Yeah, ProxyCommand is a bit cumbersome for many setups, which is why the agent
forwarding mode has the interactive selection screen...

If you feel like poking at sshmux or think there's anything that would be
helpful if added, don't hesitate to add it to the issue tracker. Real-life
use-cases get higher priority.

> Thanks! We have 350 companies on the platform right now and growing fast,
> and Userify Enterprise (on-premise) is in beta at several large enterprises
> as well.

That's great!
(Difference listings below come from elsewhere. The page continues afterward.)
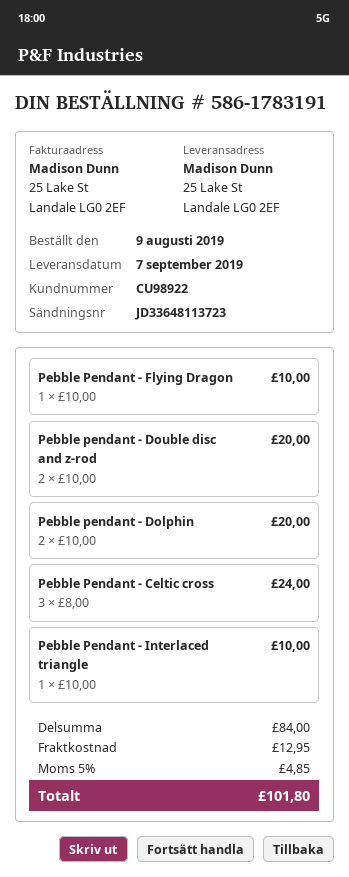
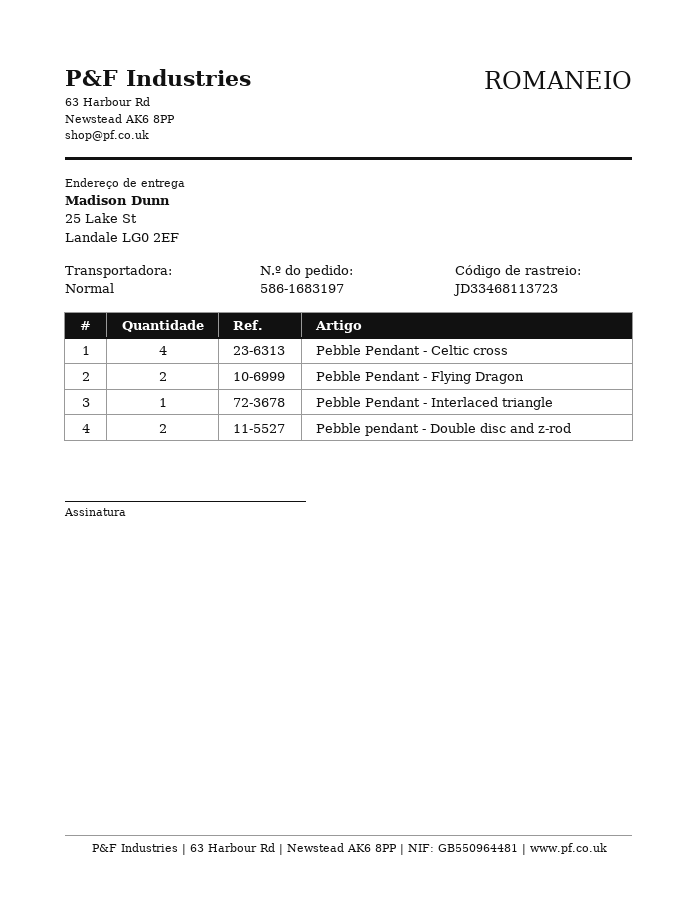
order number: 586-1783191 -> 586-1683197
tracking number: JD33648113723 -> JD33468113723
Pebble Pendant - Flying Dragon: 1 -> 2
Pebble pendant - Dolphin: 2 -> none
Pebble Pendant - Celtic cross: 3 -> 4

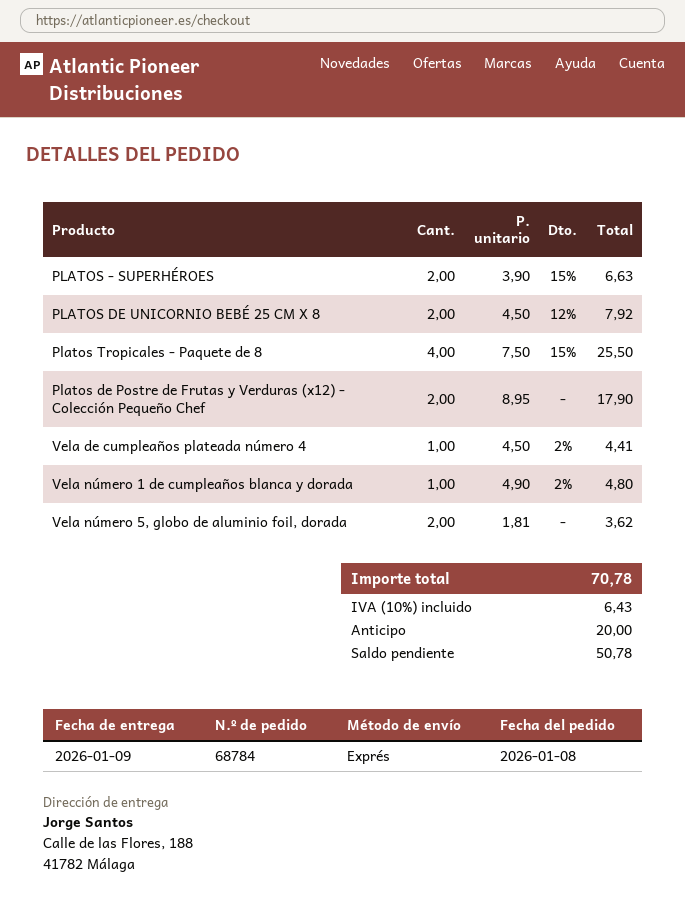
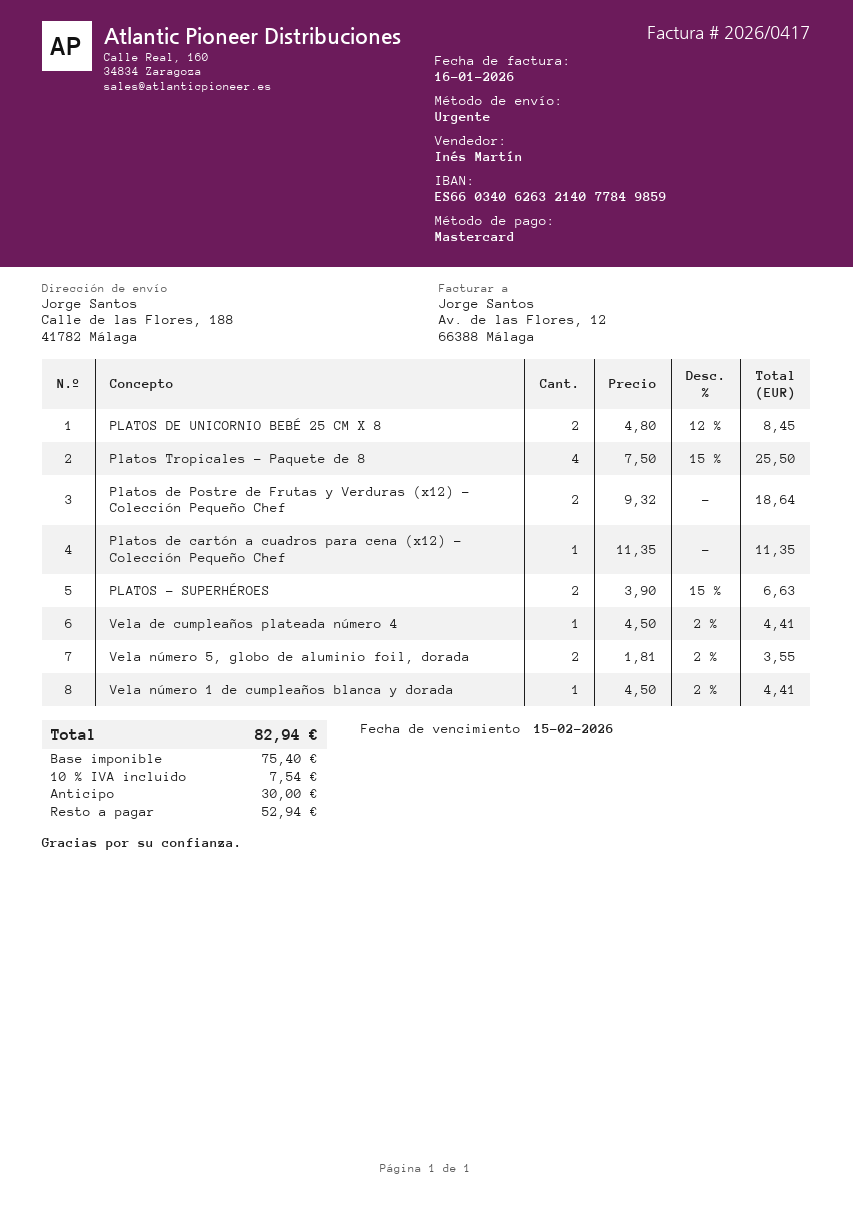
PLATOS DE UNICORNIO BEBÉ 25 CM X 8: 2 x 4.50 - 12% = 7.92 -> 2 x 4.80 - 12% = 8.45
Platos de Postre de Frutas y Verduras (x12) - Colección Pequeño Chef: 2 x 8.95 = 17.90 -> 2 x 9.32 = 18.64
Vela número 1 de cumpleaños blanca y dorada: 1 x 4.90 - 2% = 4.80 -> 1 x 4.50 - 2% = 4.41
Vela número 5, globo de aluminio foil, dorada: 2 x 1.81 = 3.62 -> 2 x 1.81 - 2% = 3.55
Platos de cartón a cuadros para cena (x12) - Colección Pequeño Chef: none -> 1 x 11.35 = 11.35
tax: 10% = 6.43 -> 10% = 7.54
total: 70.78 -> 82.94
deposit: 20.00 -> 30.00
balance: 50.78 -> 52.94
I guess getting Userify Enterprise out of beta is a bit thing on
the roadmap.

> BTW, joushou, we're looking for brilliant SSH and golang hackers.. ping me
> if you get bored :)

It sounds very interesting (I like Go and SSH, what can possibly go wrong?!),
and I am indeed occasionally bored, but I'm ~8000km away... Commuting from
Sweden to Denmark is bad enough! ;)

------
daurnimator
> sshmux, and by extension, sshmuxd, can only forward normal sessions (ssh'ing
> directly to sshmuxd without a ProxyCommand) if agent forwarding is enabled.

This is very dangerous.

With the average setup, anyone with root access on the middle box can borrow
the ssh key of any user connecting through it.

See [http://unixwiz.net/techtips/ssh-agent-
forwarding.html#sec](http://unixwiz.net/techtips/ssh-agent-
forwarding.html#sec) for more info.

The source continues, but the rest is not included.